Make no mistake: this provincial election is all about pulling B.C. back from the financial precipice. Both Premier Christy Clark and Adrian Dix know it’s their way into office. In the coming weeks the gloves will come off as the hopefuls fight to show businesses how they’ll defend a fragile economy
There’s little mystery about the B.C. provincial election. It will take place May 14, 2013. The result is also predetermined—or has at least been narrowed down to two possibilities. Either the grim hordes of global socialism will re-establish a foothold in this province and enslave local enterprise under a yoke of state control, led by an unsmiling ideologue who bears a suspicious resemblance to Strelnikov, the fierce Bolshevik guerrilla from the movie Doctor Zhivago; or provincial voters will re-elect a feckless human weather vane who will continue a seemingly endless campaign of empty feel-good initiatives and aimless, opportunistic policy choices backed by taxpayer-funded propaganda. So the choice is, um, clear.

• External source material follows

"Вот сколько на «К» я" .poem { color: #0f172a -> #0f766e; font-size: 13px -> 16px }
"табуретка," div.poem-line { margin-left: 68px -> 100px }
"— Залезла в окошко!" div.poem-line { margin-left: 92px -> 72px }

Nasty characterizations of NDP leader Adrian Dix and Lib- eral premier Christy Clark notwithstanding, B.C. elections have traditionally offered voters a distinct contrast. Our two main parties have tended to be strongly polarized between pro-business and pro-labour camps. Is it still true in 2013? When Premier Bill Vander Zalm headed the Social Credit party in the late 1980s the political divide was as clear as it’s ever been in this province. But more recently Vander Zalm has been better known for spearheading the successful referendum campaign against the HST—a campaign in which his comrades-in-arms were New Democrats and his opponents the ostensibly right-wing Liberal government. So Vander Zalm’s current political leanings may seem a little less obvious.

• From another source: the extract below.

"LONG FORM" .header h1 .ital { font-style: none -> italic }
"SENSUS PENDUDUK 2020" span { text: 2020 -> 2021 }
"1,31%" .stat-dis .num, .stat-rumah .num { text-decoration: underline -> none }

But in fact Vander Zalm’s priorities haven’t changed. He’s still a small-government advocate. And he doesn’t hear either major party singing his favourite tune. “Nobody is talking about eliminating programs,” Vander Zalm says. “The differences aren’t as great as in the past. The NDP and the Liberals are both trying to occupy the middle ground. The Liberals have been no better than the NDP fiscally—maybe even worse. The Liberals loved mega projects, most being of some financial benefit to big business and of relatively less value to the average British Columbian. The Olympics, the highway to Whistler, the jumbo German ferries, another, bigger Convention Centre, a retractable roof on B.C. Place, new toll bridges and more. Unlike the NDP’s corporate and personal income taxes, the Liberals introduced the HST, the carbon tax, massive service fee increases for most everything and increased gas taxes, hidden toll on sea to sky and toll bridges.”
Vander Zalm also cites large advertising expenditures during the HST referendum, and more recently for the Jobs Plan. “They haven’t been open or transparent,” he says. “Things can only get better.”

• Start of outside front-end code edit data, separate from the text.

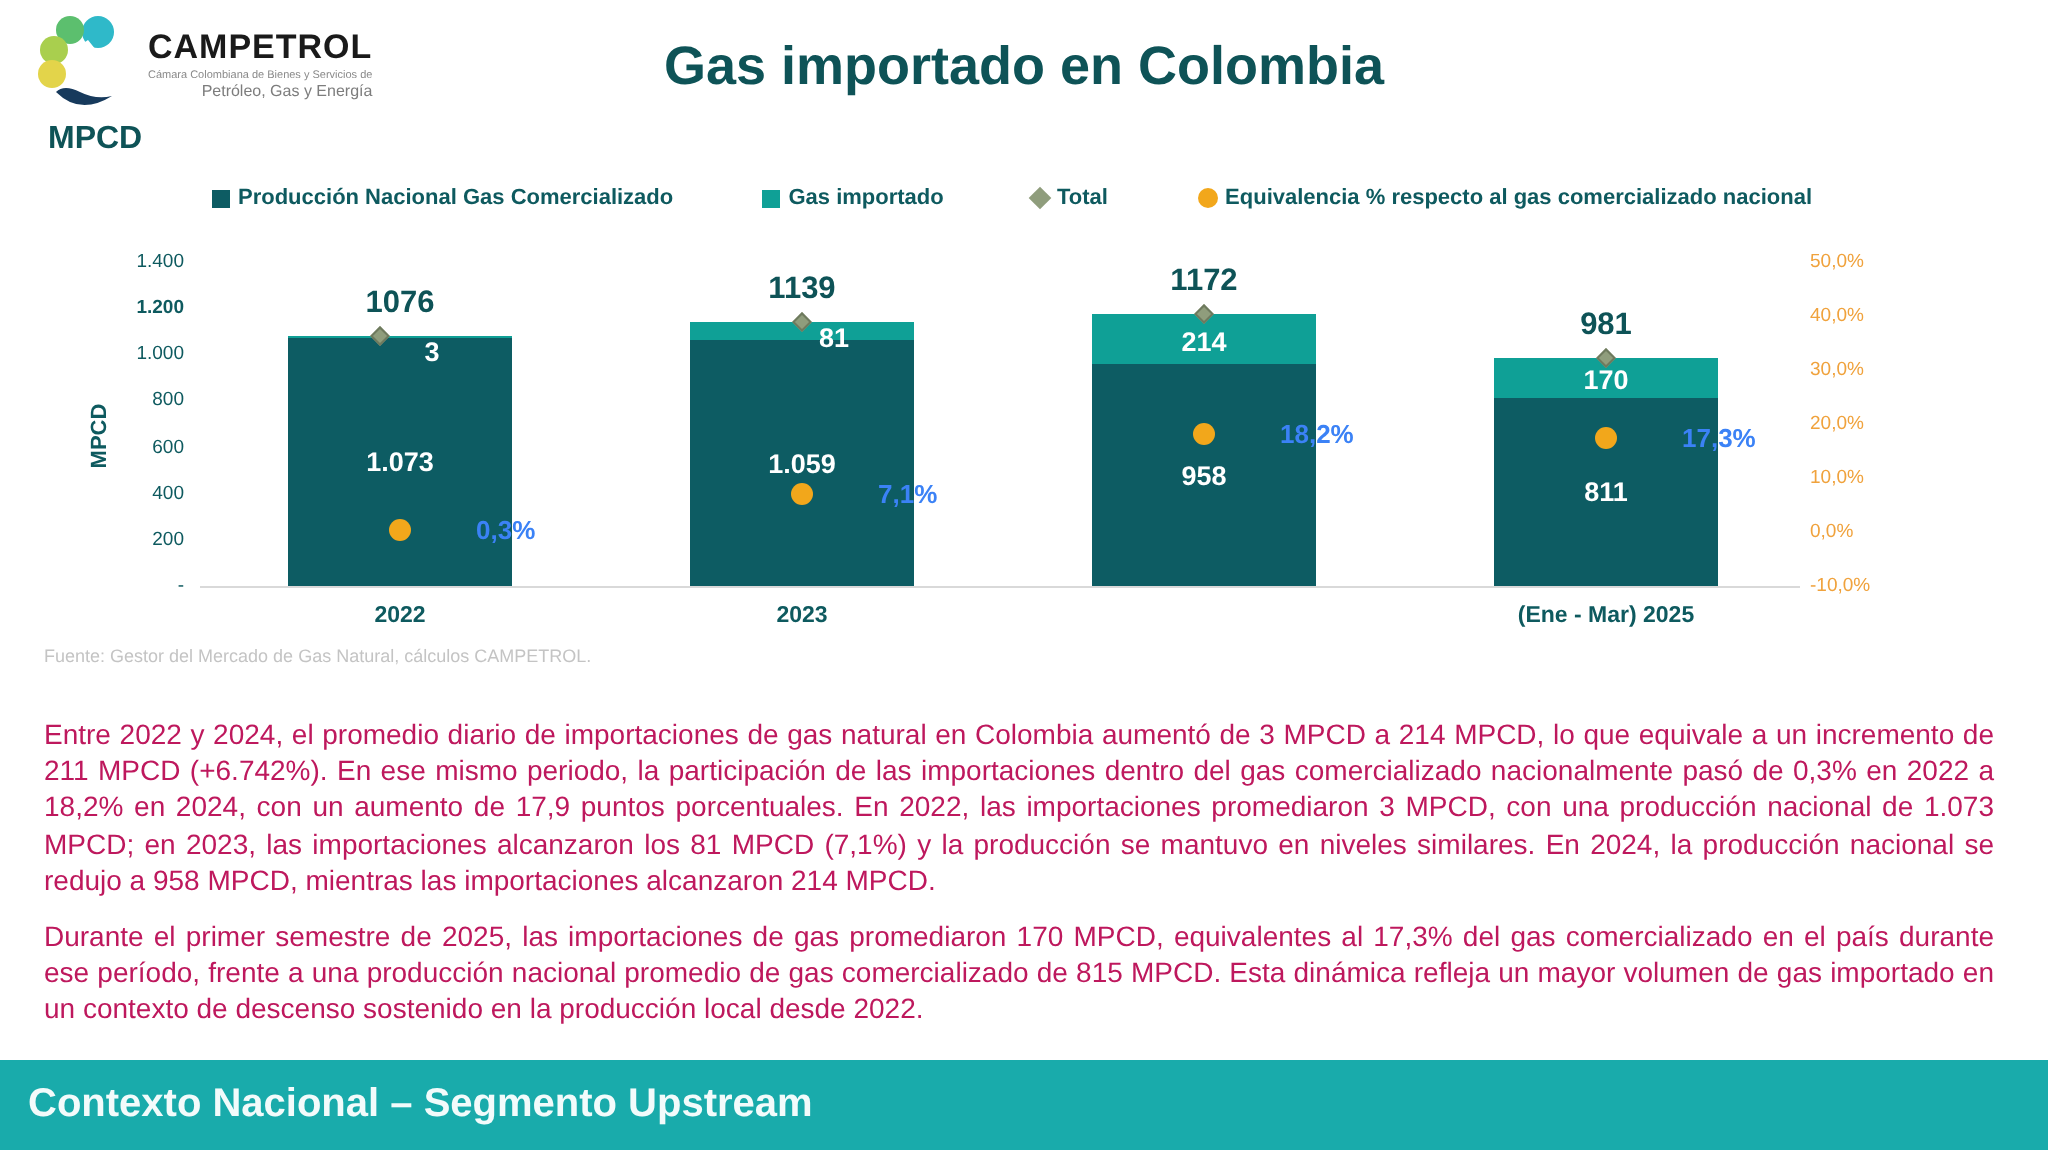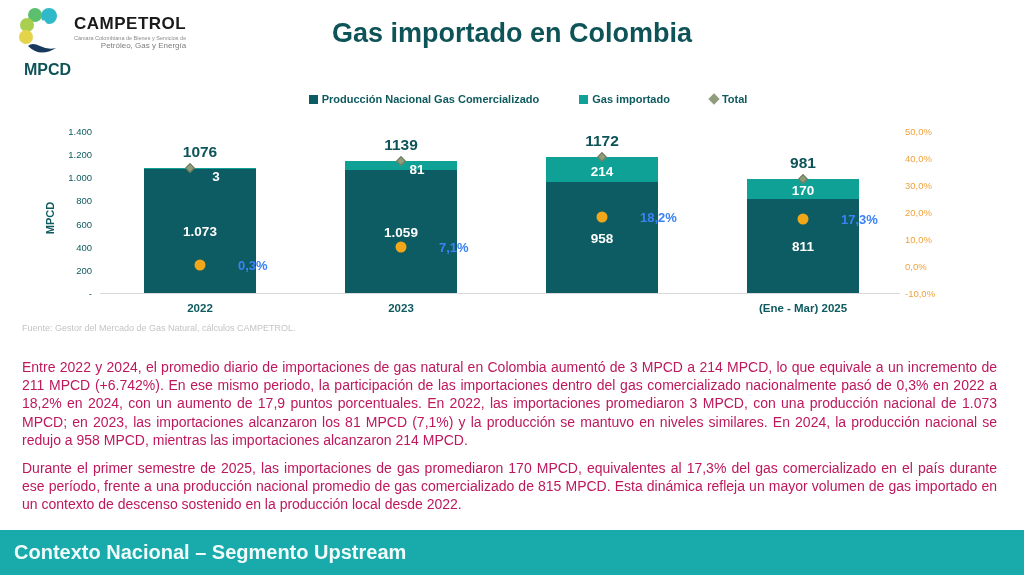"Producción Nacional Gas Comercializado" .legend { justify-content: center -> space-between; left: 128px -> 106px }
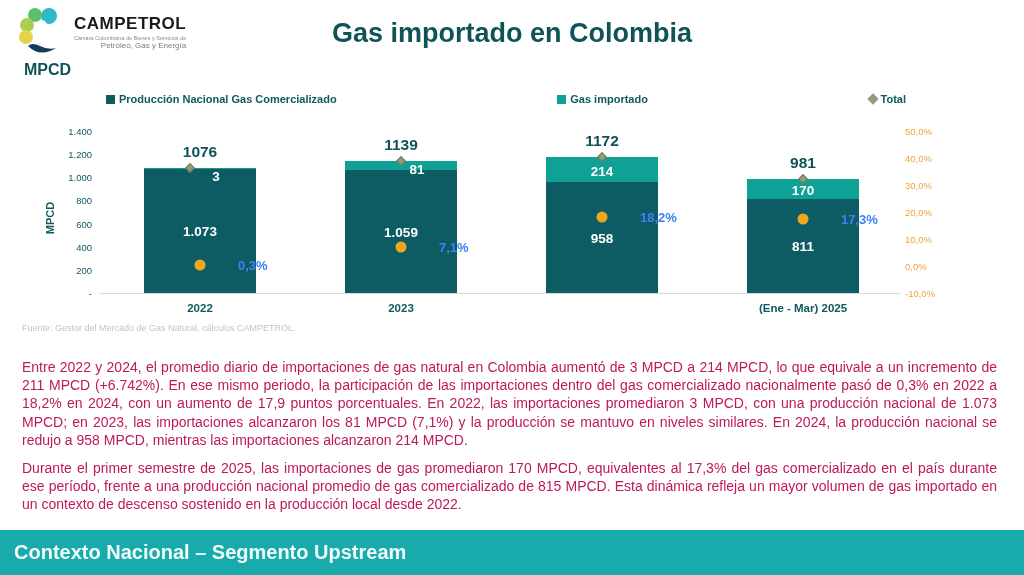"Equivalencia % respecto al gas" div.legend-item { html: none -> <div> <span></span> <span>Equivalencia % respecto al gas comercializado nacional</span> </div> }
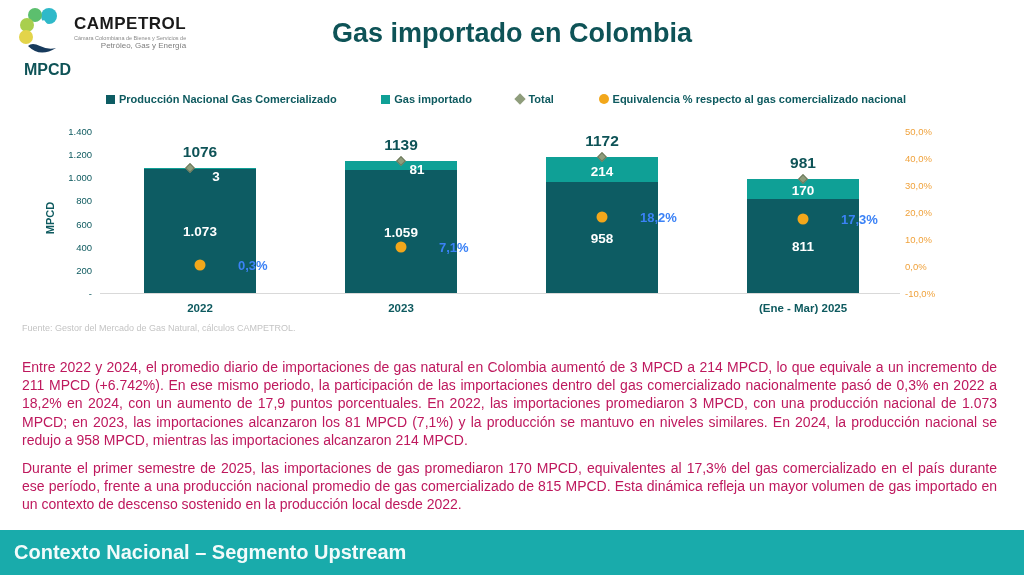"1.200" div.tickL { font-weight: none -> bold }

Vander Zalm does believe that industry might be frightened by an NDP win. “Certain businesses might hold back—the mining industry, for example,” he says. “And the fate of the pipeline projects will send a signal.”
According to Bill Tieleman, political consultant and former NDP strategist, the HST fiasco has fundamentally altered the political landscape in B.C.—and not just for the Liberals: “It changed political discourse in this province, probably for a generation.”
Unpopular as the tax itself was, the real impact of the HST fiasco was political. The Campbell government’s post-election reversal on the issue utterly destroyed the premier’s political credibility. “The HST was a political suicide note,” Tieleman says. “In the wake of that, provincial politicians are under tremendous scrutiny.”